**EXERCISE OBJECTIVE:**
Although the records contain pictures, only their text should be repeated, exactly as it stands.
++++ DATA PROVIDED ++++
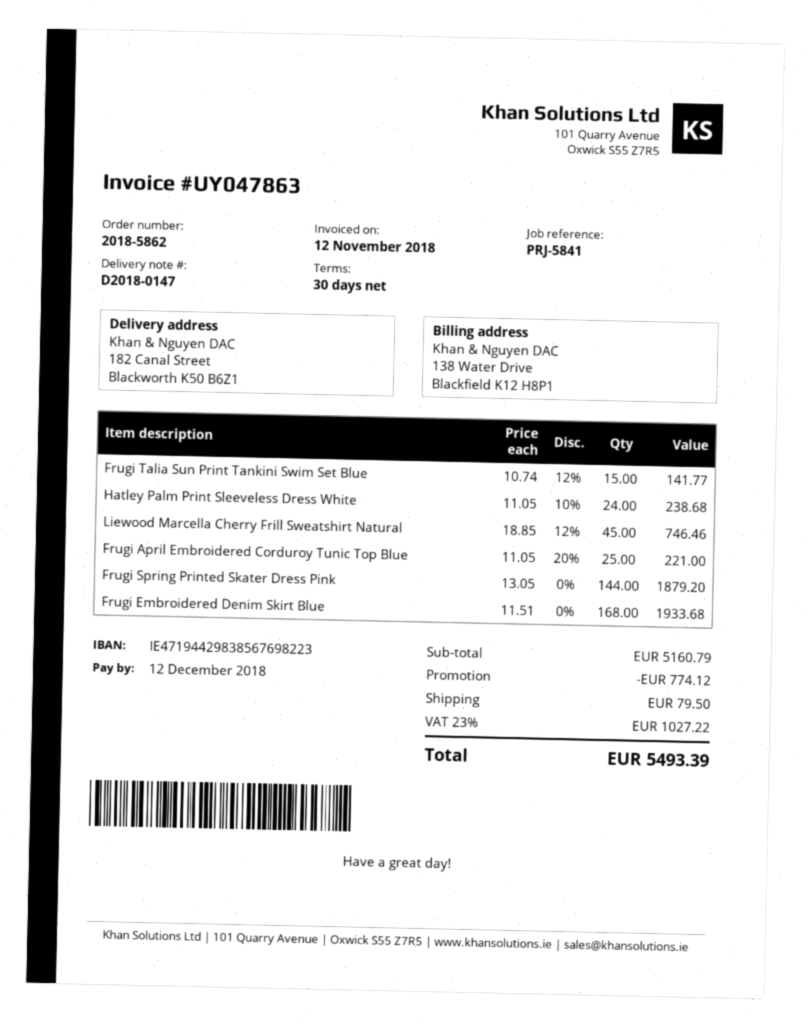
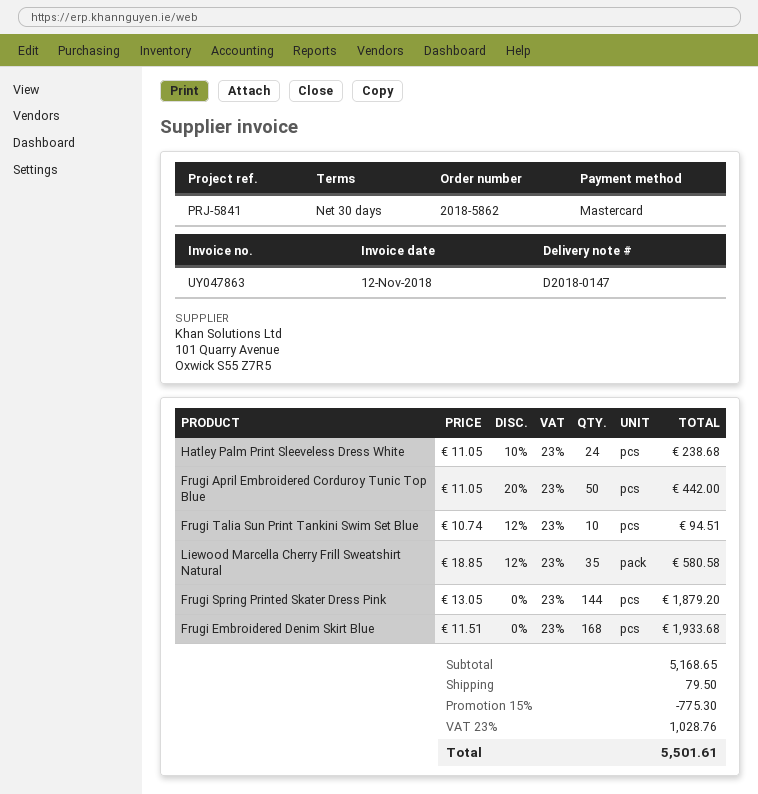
Frugi Talia Sun Print Tankini Swim Set Blue: 15 x 10.74 - 12% = 141.77 -> 10 x 10.74 - 12% = 94.51
Liewood Marcella Cherry Frill Sweatshirt Natural: 45 x 18.85 - 12% = 746.46 -> 35 x 18.85 - 12% = 580.58
Frugi April Embroidered Corduroy Tunic Top Blue: 25 x 11.05 - 20% = 221.00 -> 50 x 11.05 - 20% = 442.00
subtotal: 5160.79 -> 5168.65
discount: 774.12 -> 775.30
tax: 23% = 1027.22 -> 23% = 1028.76
total: 5493.39 -> 5501.61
++++
**TASK RESULT:**
Frugi Talia Sun Print Tankini Swim Set Blue: 15 x 10.74 - 12% = 141.77 -> 10 x 10.74 - 12% = 94.51
Liewood Marcella Cherry Frill Sweatshirt Natural: 45 x 18.85 - 12% = 746.46 -> 35 x 18.85 - 12% = 580.58
Frugi April Embroidered Corduroy Tunic Top Blue: 25 x 11.05 - 20% = 221.00 -> 50 x 11.05 - 20% = 442.00
subtotal: 5160.79 -> 5168.65
discount: 774.12 -> 775.30
tax: 23% = 1027.22 -> 23% = 1028.76
total: 5493.39 -> 5501.61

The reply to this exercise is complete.